When a sprinkler line broke on the seventh floor of the Wesley Gardens nursing home in Rochester early Thursday morning, some staff feared they would need to evacuate the whole facility.
But by later in the morning, with cleanup underway, the Rochester Fire Department said likely only about 35 residents in the 200-bed facility on Upton Park would need to be relocated.
The water had flowed from the seventh floor to the basement. Staff had to shut down some electrical systems to protect people from short circuits and fire hazards.
The sprinkler system was now causing the very hazard it was meant to protect against. And it was not the first time the system was found to be deficient.
Wesley Gardens has been cited by state inspectors three times in the last three years for problems with its sprinkler system.
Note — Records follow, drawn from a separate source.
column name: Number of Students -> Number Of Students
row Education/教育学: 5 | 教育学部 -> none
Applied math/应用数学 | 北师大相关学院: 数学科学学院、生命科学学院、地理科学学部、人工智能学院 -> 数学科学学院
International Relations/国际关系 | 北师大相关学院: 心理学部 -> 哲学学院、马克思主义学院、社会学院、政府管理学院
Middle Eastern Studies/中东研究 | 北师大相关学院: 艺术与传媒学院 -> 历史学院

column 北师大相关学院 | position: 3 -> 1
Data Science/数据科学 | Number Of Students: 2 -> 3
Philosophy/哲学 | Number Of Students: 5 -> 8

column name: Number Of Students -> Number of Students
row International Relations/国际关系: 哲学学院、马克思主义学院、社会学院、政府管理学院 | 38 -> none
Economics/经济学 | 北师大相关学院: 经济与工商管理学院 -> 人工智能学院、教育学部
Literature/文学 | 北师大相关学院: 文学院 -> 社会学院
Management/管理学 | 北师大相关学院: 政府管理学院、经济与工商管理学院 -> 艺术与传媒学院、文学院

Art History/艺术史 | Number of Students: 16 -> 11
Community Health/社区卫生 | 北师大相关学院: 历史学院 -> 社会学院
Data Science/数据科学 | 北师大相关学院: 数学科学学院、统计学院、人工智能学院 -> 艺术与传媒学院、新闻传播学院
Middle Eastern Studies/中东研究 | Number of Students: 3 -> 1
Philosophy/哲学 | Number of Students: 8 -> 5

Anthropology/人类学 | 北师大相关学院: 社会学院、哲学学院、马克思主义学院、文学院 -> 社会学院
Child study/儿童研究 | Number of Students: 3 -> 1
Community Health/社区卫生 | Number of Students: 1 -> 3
In March 2017, inspectors found sprinklers “heavily coated with dust and debris.” Several sprinklers were missing the anchors that connect them to pipes or walls. The state health department reported those problems were corrected that May.
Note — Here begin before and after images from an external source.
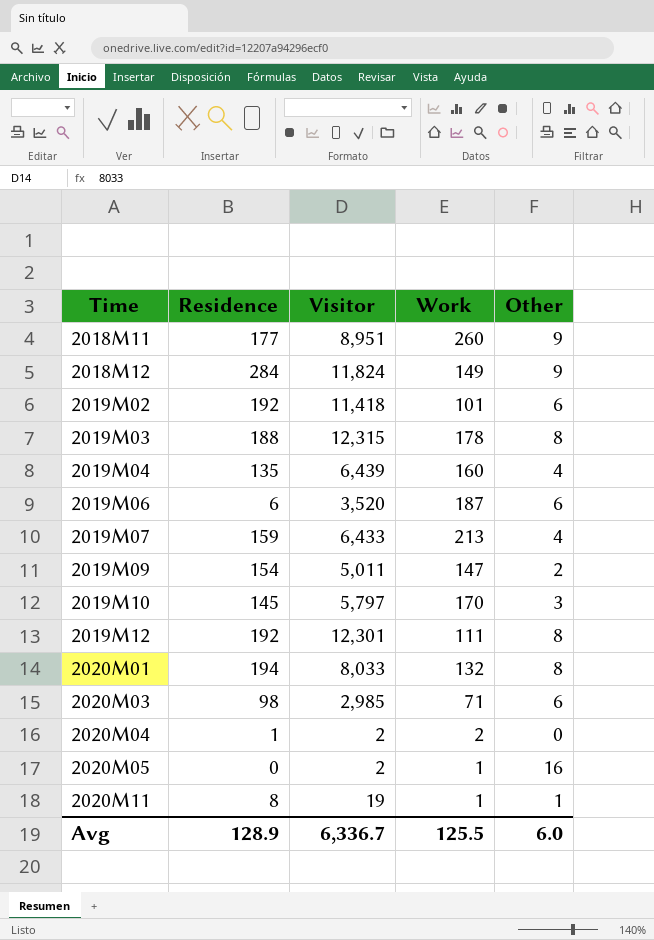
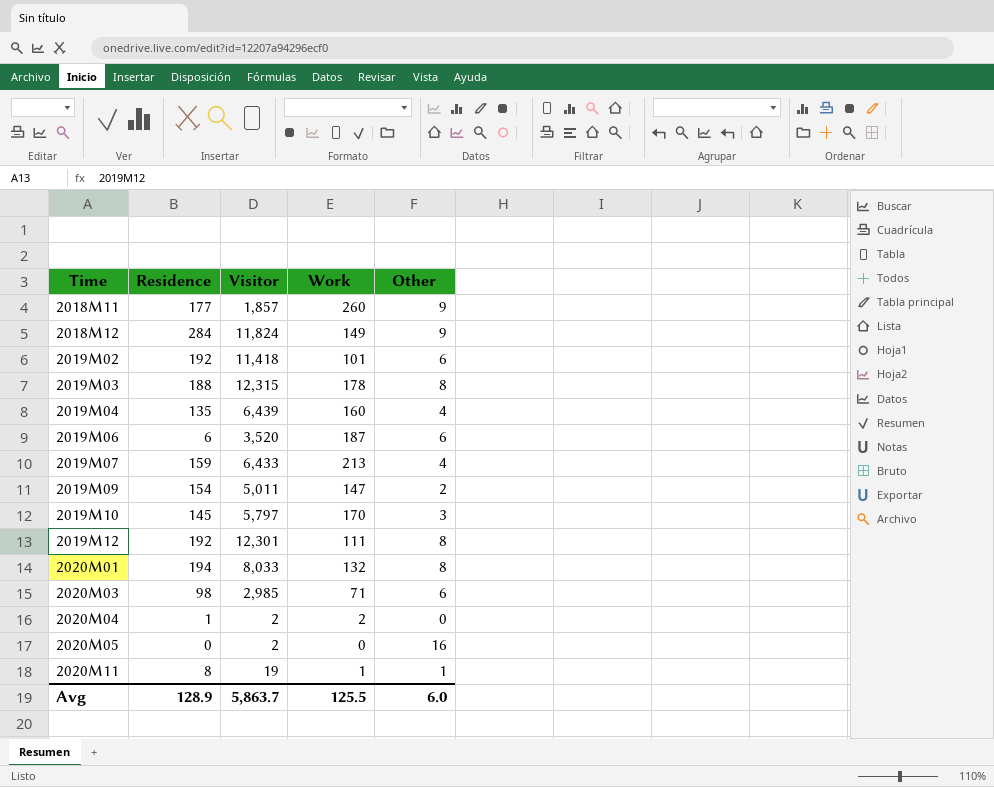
2018M11 | Visitor: 8,951 -> 1,857
2020M05 | Work: 1 -> 0
Avg | Visitor: 6,336.7 -> 5,863.7

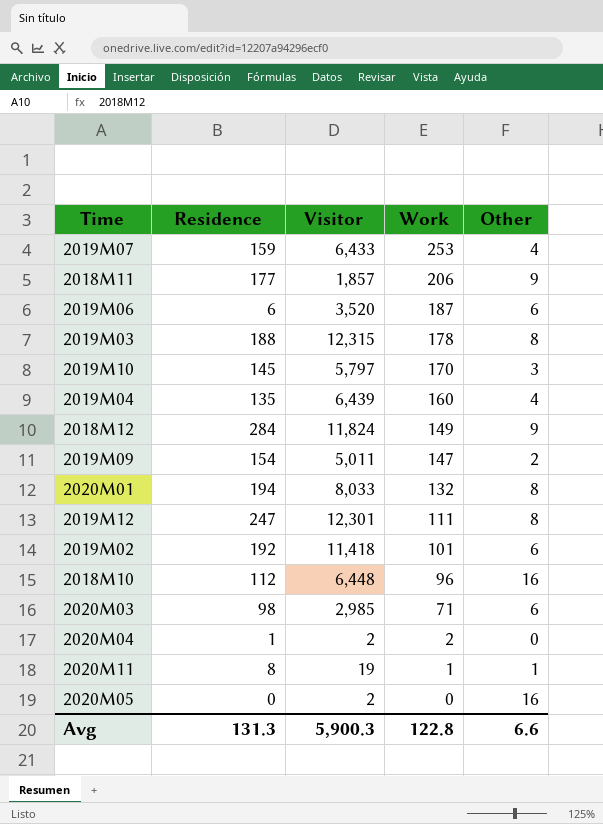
row order: Time ascending -> Work descending
2019M07 | Work: 213 -> 253
2018M11 | Work: 260 -> 206
2019M12 | Residence: 192 -> 247
row 2018M10: none -> 112 | 6,448 | 96 | 16
Avg | Residence: 128.9 -> 131.3
Avg | Visitor: 5,863.7 -> 5,900.3
Avg | Work: 125.5 -> 122.8
Avg | Other: 6.0 -> 6.6

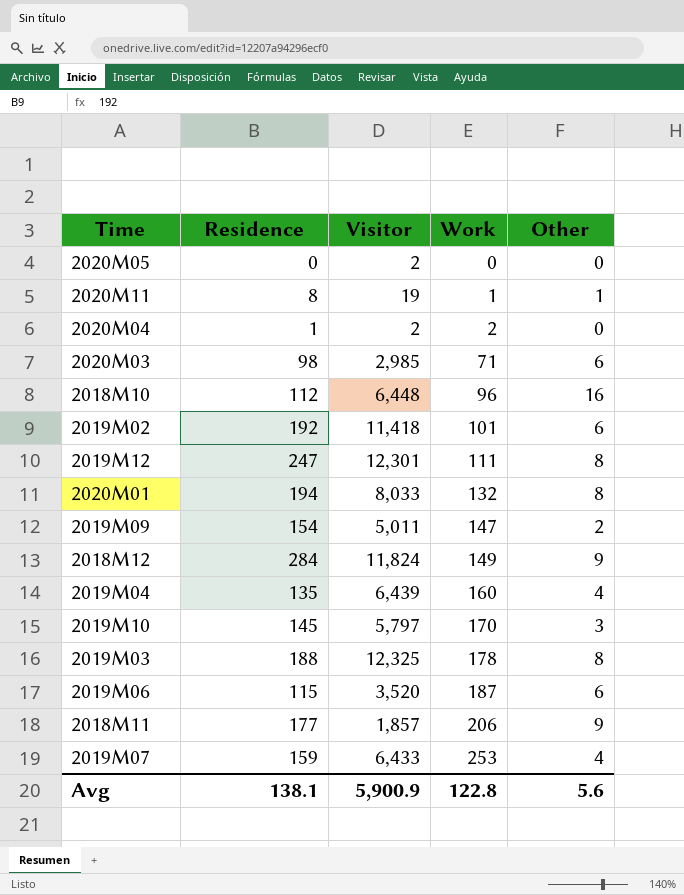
row order: Work descending -> Work ascending
2020M05 | Other: 16 -> 0
2019M03 | Visitor: 12,315 -> 12,325
2019M06 | Residence: 6 -> 115
Avg | Residence: 131.3 -> 138.1
Avg | Visitor: 5,900.3 -> 5,900.9
Avg | Other: 6.6 -> 5.6

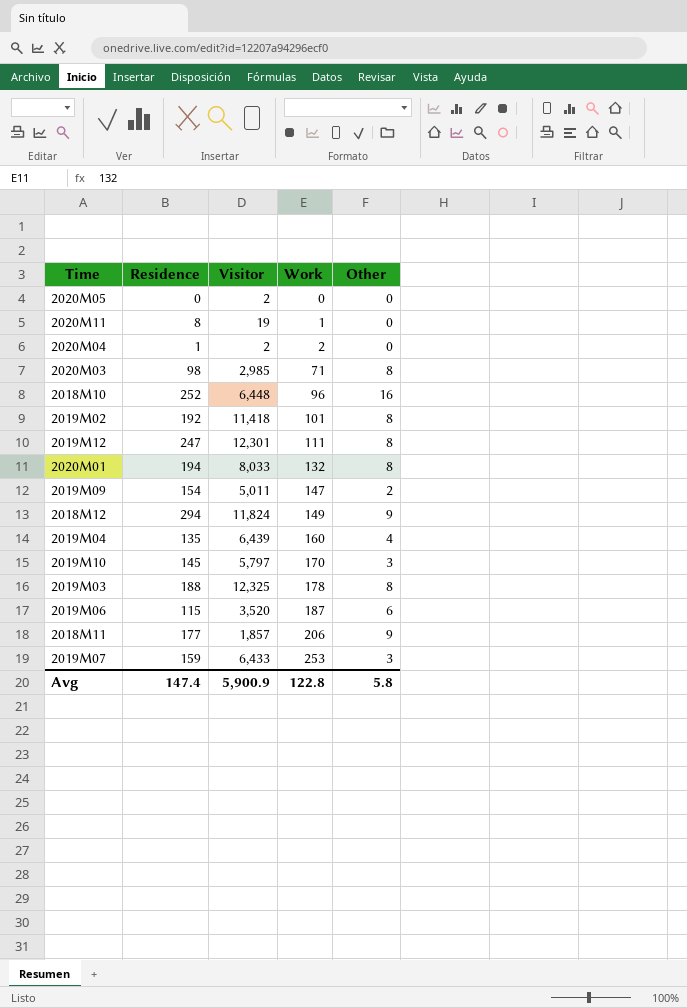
2020M11 | Other: 1 -> 0
2020M03 | Other: 6 -> 8
2018M10 | Residence: 112 -> 252
2019M02 | Other: 6 -> 8
2018M12 | Residence: 284 -> 294
2019M07 | Other: 4 -> 3
Avg | Residence: 138.1 -> 147.4
Avg | Other: 5.6 -> 5.8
Last year, another inspection found that the facility’s main electric room “lacked sprinkler protection.” According to the inspection report, the home’s facilities director told inspectors he thought the room did not need sprinklers. Seven weeks later, inspectors signed off on fixes to the fire protection system.
This August, inspectors again found fire sprinklers in the nursing home “heavily coated” in dust and debris. The facility promised to inspect its sprinklers twice a year for debris, and the state health department signed off on the plan in September.
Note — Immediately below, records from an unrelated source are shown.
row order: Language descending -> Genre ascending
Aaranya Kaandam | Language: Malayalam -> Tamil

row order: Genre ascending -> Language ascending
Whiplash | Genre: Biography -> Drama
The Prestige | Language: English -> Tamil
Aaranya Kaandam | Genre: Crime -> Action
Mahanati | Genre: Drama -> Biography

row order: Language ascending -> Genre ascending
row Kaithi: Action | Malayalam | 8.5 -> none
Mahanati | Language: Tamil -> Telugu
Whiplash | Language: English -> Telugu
On Thursday, a break in the sprinkler system disrupted operations in the nursing home and forced staff to consider evacuations. “This was absolutely a fire hazard,” said Jeffrey Monin, with the Rochester Fire Department. “That’s why we needed to get here as quick as we could and mitigate the situation.”
Monin said he could not immediately identify the cause of the break. “Could it be the cold? It could be the cold,” he said. Temperatures sank to single digits overnight before the leak was reported.
Asked whether this burst sprinkler pipe was connected to problems identified in previous inspections, a state health department spokesperson noted only that “the deficiency cited in August was corrected in October.”
No one at the nursing home would answer questions on site or respond to subsequent calls and emails.
A Servpro employee on the scene Thursday morning said his cleanup company had been called to the nursing home two weeks ago for another water problem. The employee asked not to be identified because he was not authorized to speak with the media. “I can’t say anything specific, but I can say we’ve been here before,” he said.